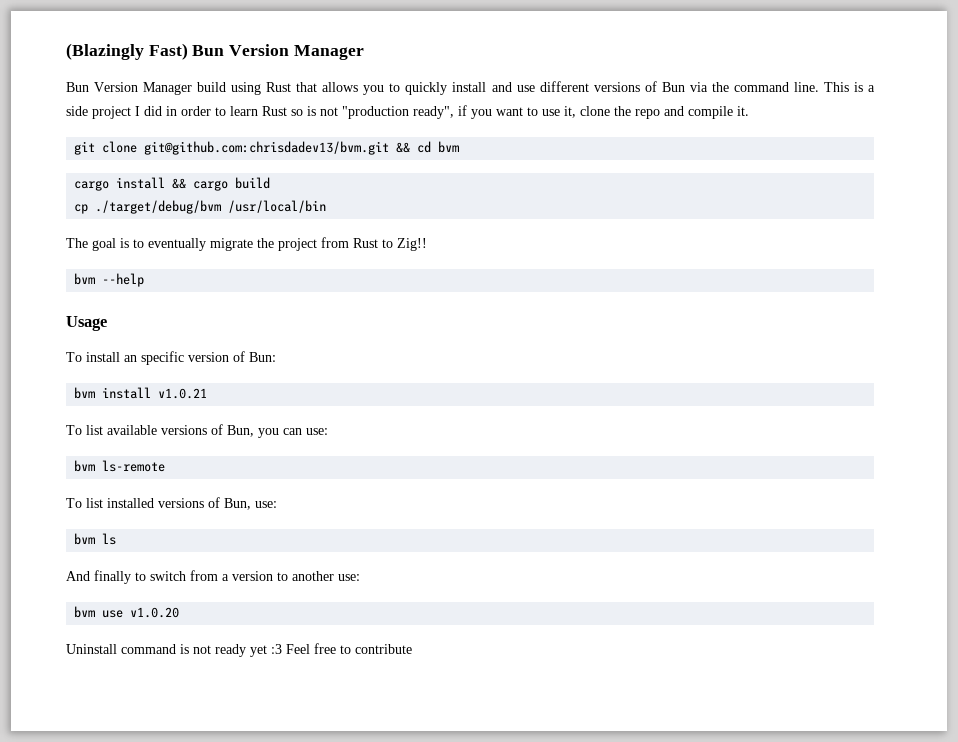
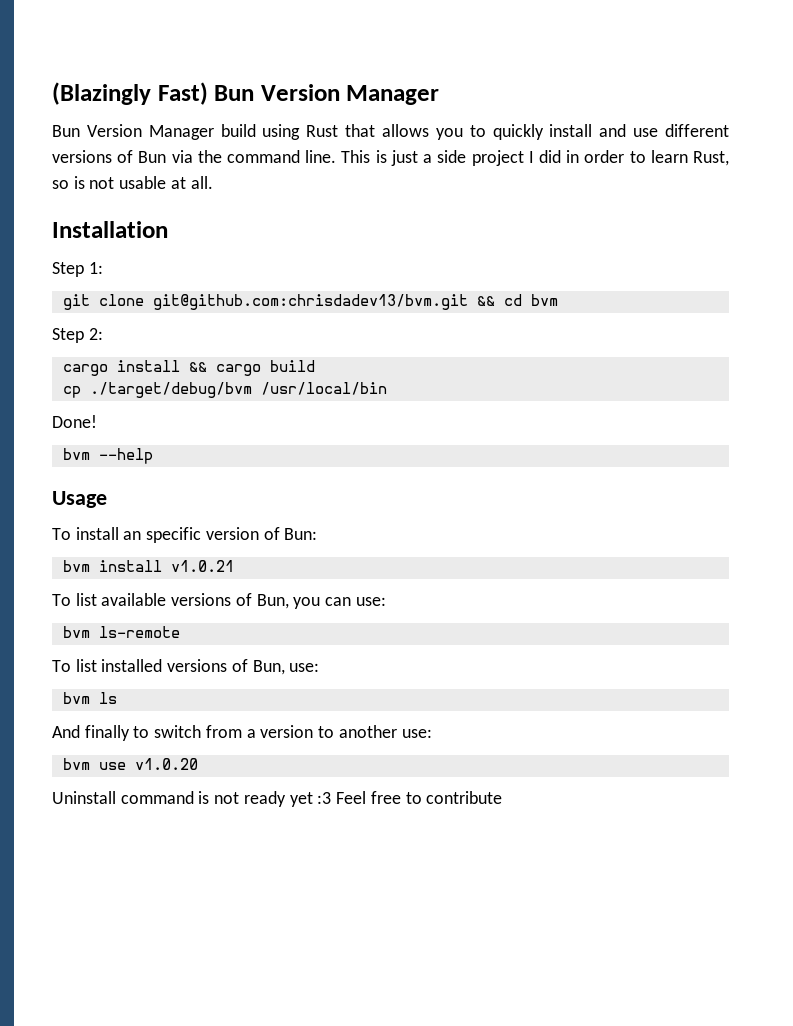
- This is a side project I did in order to learn Rust so is not "production ready", if you want to use it, clone the repo and compile it.
+ This is just a side project I did in order to learn Rust, so is not usable at all.
+ Installation
+ Step 1:
+ Step 2:
- The goal is to eventually migrate the project from Rust to Zig!!
+ Done!

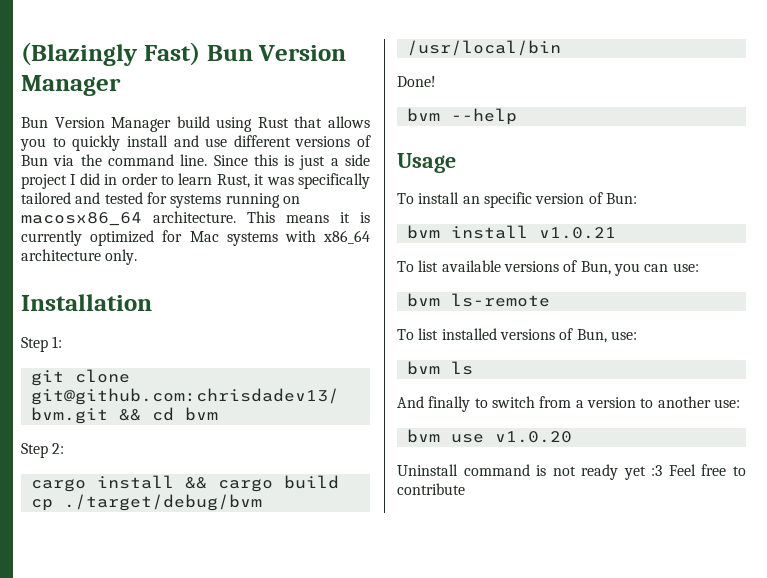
- This is just a side project I did in order to learn Rust, so is not usable at all.
+ Since this is just a side project I did in order to learn Rust, it was specifically tailored and tested for systems running on macosx86_64 architecture. This means it is currently optimized for Mac systems with x86_64 architecture only.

◇ ◇ ◇ ◇ ◇

Without any pictures, reproduce exactly the lines from the line that contains "- The goal is" to the end of the entries above, both ends included.

• WRITTEN SOLUTION
- The goal is to eventually migrate the project from Rust to Zig!!
+ Done!

- This is just a side project I did in order to learn Rust, so is not usable at all.
+ Since this is just a side project I did in order to learn Rust, it was specifically tailored and tested for systems running on macosx86_64 architecture. This means it is currently optimized for Mac systems with x86_64 architecture only.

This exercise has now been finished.